The embodiment of the application also provides a control device of the vehicle, and the control device of the vehicle can be used for executing the control method for the vehicle. The device is used for implementing the embodiments and the preferred embodiments, and is not described again. As used below, the term "module" may be a combination of software and/or hardware that implements a predetermined function. While the means described in the following embodiments are preferably implemented in software, implementation in hardware, or a combination of software and hardware, is also possible and contemplated.

The following describes a control device for a vehicle provided in an embodiment of the present application.

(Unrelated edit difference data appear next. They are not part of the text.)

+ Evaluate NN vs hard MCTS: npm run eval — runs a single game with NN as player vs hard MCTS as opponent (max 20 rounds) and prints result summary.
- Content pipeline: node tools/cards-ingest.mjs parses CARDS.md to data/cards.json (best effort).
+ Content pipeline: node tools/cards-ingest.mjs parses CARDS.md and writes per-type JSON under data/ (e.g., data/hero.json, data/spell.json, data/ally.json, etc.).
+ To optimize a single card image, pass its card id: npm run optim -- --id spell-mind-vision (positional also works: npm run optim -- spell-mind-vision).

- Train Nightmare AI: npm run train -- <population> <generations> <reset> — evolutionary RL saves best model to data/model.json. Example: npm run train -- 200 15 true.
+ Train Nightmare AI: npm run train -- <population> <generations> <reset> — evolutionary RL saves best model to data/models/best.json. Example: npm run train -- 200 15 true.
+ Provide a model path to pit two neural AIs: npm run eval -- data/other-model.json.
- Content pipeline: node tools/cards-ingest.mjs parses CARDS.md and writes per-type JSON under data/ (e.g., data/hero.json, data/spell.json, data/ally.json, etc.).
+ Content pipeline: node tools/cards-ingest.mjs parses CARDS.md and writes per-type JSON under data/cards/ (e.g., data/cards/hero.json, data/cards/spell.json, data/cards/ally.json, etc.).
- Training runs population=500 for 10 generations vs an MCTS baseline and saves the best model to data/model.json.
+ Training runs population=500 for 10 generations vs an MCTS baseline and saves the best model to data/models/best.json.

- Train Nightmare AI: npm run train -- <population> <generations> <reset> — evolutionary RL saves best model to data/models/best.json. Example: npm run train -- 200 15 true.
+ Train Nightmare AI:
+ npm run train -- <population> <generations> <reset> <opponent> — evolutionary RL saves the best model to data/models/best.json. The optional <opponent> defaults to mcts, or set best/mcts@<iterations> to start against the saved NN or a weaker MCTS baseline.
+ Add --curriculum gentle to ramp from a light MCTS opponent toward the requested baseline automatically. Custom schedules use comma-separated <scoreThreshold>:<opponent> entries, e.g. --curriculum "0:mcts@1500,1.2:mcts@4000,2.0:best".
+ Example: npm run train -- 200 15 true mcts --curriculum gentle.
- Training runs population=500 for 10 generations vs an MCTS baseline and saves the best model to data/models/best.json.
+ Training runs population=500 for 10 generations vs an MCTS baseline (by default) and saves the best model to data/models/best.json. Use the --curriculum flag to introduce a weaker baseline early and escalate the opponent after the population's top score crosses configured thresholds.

Fig. 4 is a schematic view of a control device of a vehicle according to an embodiment of the present application. As shown in fig. 4, the apparatus includes:

a first determining unit 10, configured to determine a first required speed ratio of a transmission of a vehicle according to a first rotational speed and a second rotational speed when a predetermined condition is satisfied, where the first rotational speed is a maximum rotational speed of an engine of the vehicle, the second rotational speed is an actual rotational speed of the transmission, and the predetermined condition includes a third rotational speed that is greater than a maximum idle speed of the engine, and the third rotational speed is the actual rotational speed of the engine;

According to an exemplary embodiment of the present application, the first determining unit 10 includes: and the first determining module is used for determining the first required speed ratio as the ratio of the second rotating speed to the first rotating speed according to the first rotating speed and the second rotating speed. In this embodiment, the first demand speed ratio is determined to be the ratio of the maximum rotational speed of the gearbox to the actual rotational speed of the engine, so that a powerful data support is provided for the subsequent process of determining the final demand speed ratio according to the first demand speed ratio and the second demand speed ratio and controlling the gearbox by adopting the final demand, and further, the subsequent reduction of the rotational speed of the engine is ensured to be effectively realized, thereby further solving the problem of the reverse towing of the engine. The formula of the required speed ratio is as follows: the required speed ratio=the output speed of the gearbox/the actual speed of the engine, when the output speed of the gearbox is unchanged, the larger the required speed ratio is, the smaller the actual speed of the engine is, and the actual speed of the engine is larger than the maximum speed of the engine under the condition of reverse dragging, so that the first required speed ratio obtained according to the maximum speed is larger, the required speed ratio of the gearbox is adjusted according to the first required speed ratio, and the engine speed can be lowered, so that the problem of reverse dragging of the engine is further solved.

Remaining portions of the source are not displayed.